Everyone appeared to be claiming victory yesterday after congressional conferees voted to deregulate the nation's banking industry.
While the measure approved late Wednesday night would boost interest rates for small savers, it also won praise from both banks and thrift institutions who will be able to compete against each other on more even terms in the years ahead.
Savings and loans would be allowed to tread into many of the domains reserved for and cherished by commercial banks, bringing their functions closer together. But the American Bankers Association said yesterday that it was pleased, so far, with the conferees' plan.
The measure also provides the Federal Reserve Board with more control over the nation's money supply by granting the board power to set reserve requirements for all banks, not just those that belong to the federal system.
The legislative proposal, which must be approved by the House and Senate, would:
Phase out interest rate controls on deposits at banks and thrift institutions with a target of raising the rate by 2.25 percentage points within the next six years. That would remove the current 5.5 percent ceiling on passbook interest rates that the measure's proponents said penalize small savers.
Remove state-imposed usury ceilings on mortgage interest rates. It also would remove usury ceilings on business and agricultural loans exceeding $25,000 for three years. States would have the right to reimpose mortgage ceilings.

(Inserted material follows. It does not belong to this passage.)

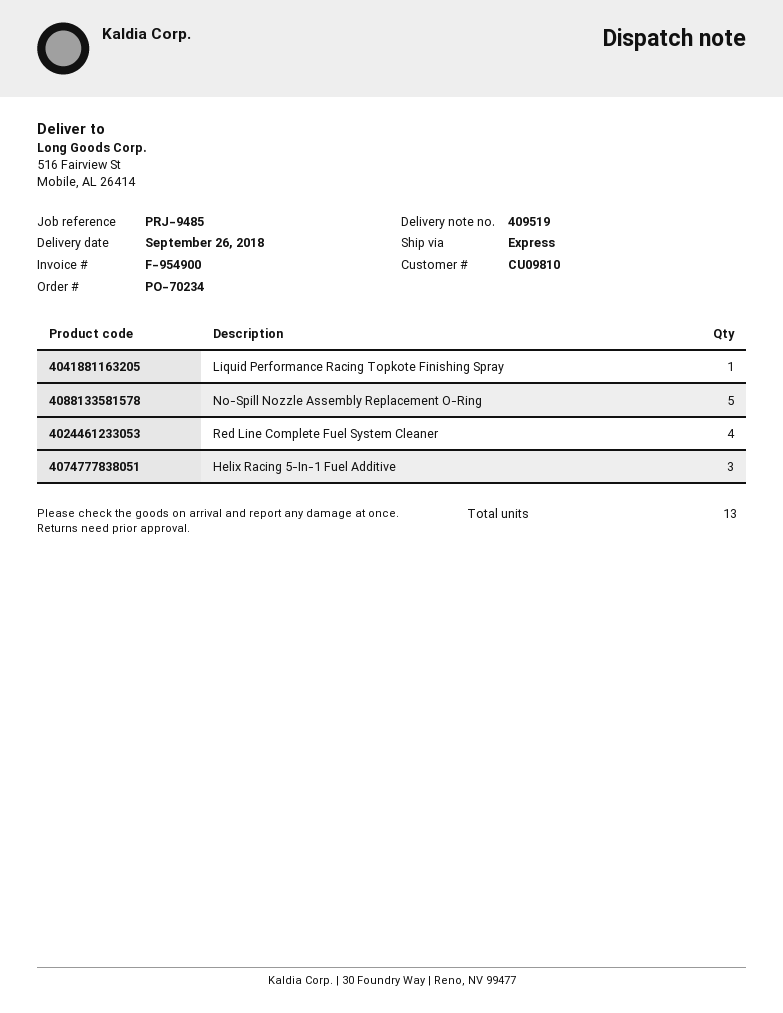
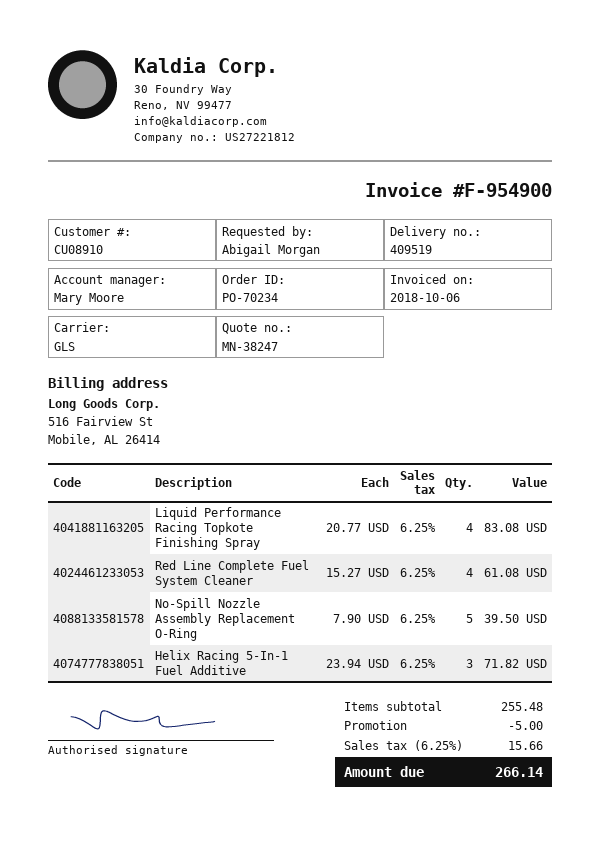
customer number: CU09810 -> CU08910
shipping method: express -> GLS
Liquid Performance Racing Topkote Finishing Spray: 1 -> 4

Allow all banks as well as thrift institutions to have interest-bearing checking-type accounts.
Permit savings and loan institutions to invest up to 20 percent of their assets in consumer loans, commercial paper and corporate debt securities, as well as issue credit cards.
Increase from 1i percent to 15 percent the current ceiling on interest rates on loans made through credit unions, but the National Credit Union Administration would have the authority to raise the ceiling further.
The conferees' proposal relieves some pressure on the savings and loan and banking industries which in recent years have been losing deposits to more lucrative investments such as money-market funds which offer market-level interest rates.
The phase out of interest rate controls on deposits would take place within six years and would still allow savings and loans during the time, to offer interest rates 0.25 percent above those charged by banks. The differential was instituted long ago to give savings and loans an advantage in attracting funds to help them carry out their main function which is making home mortgage loans.
"That will give us time to put into place a broad set of new services which will help provide the funds that we need to increase interest rates for savers," said Edwin B. Brooks Jr., president of the U.S. League of Savings Associations.
Details for the phase-out program would be made by a five-member board consisting of the Treasury secretary and four other banking regulators.
The conferees, rather than legislating a phase-out plan, set targets to increase the ceilings 0.25 percentage point within the next 18 months, 0.5 point during the following 18 months and 0.5 point a year after that.
All thrift insitutions and credit unions would be permitted to offer interest-bearing checking-type accounts beginning Jan. 1. Those accounts are now only allowed in six New England states, New York and New Jersey.
The decision to override state usury laws relieves state legislature of the politically sensitive burden of allowing interest rates to rise to make more mortgage money available through lenders.
The usury ceiling would be eliminated permanently unless reinstated by state legislatures within three years. Ceilings would be abolished for business and agricultural loans exceeding $25,000 but that would last only three years unless state legislature decide to get rid of it themselves.
A major feature of the legislation would give more authority to the Federal Reserve which has complained that it has been powerless to stop the flight of banks from its membership. Many of the banks have left because of the Fed's reserve requirements which force them to put aside some of their funds as reserves which could be earning interest elsewhere. The measure is expected to help the Fed control monetary policy particularly during a time when it is trying to use its authority to fight inflation.
The conferees voted to set uniform reserve requirements for all banks and is expected to bring in about 8,900 nonmember banks under the Fed's control.
The measure would require banks to hold reserve equal to 3 percent of their first $25 million in deposits of checking-type accounts and 12 percent of those deposits exceeding $25 million.
The board would have the authority to modify rates on deposits above $25 million within a range of 8 percent and 14 percent. In addition, a 3 percent reserve requirement would be set on nonpersonal time deposits, usually large commercial accounts, and give the board the power to increase it up to 9 percent or eliminate it.
An added feature for the Fed would give it more control over monotary policy, but only under the most dire circumstances. The provision would require banks to maintain supplemental reserves equal to as much as 4 percent of all their checking-type deposits. Those additional reserves would earn interest at the same rate that the board receives on its investments.
The conferees also agreed to increase from $40,000 to $100,000 the amount of savings covered by federal insurance, place limits on the amount of bank stock foreigners can acquire until July 31, simplify certain truth-in-lending disclosure forms and allow savings and loans into the trust business.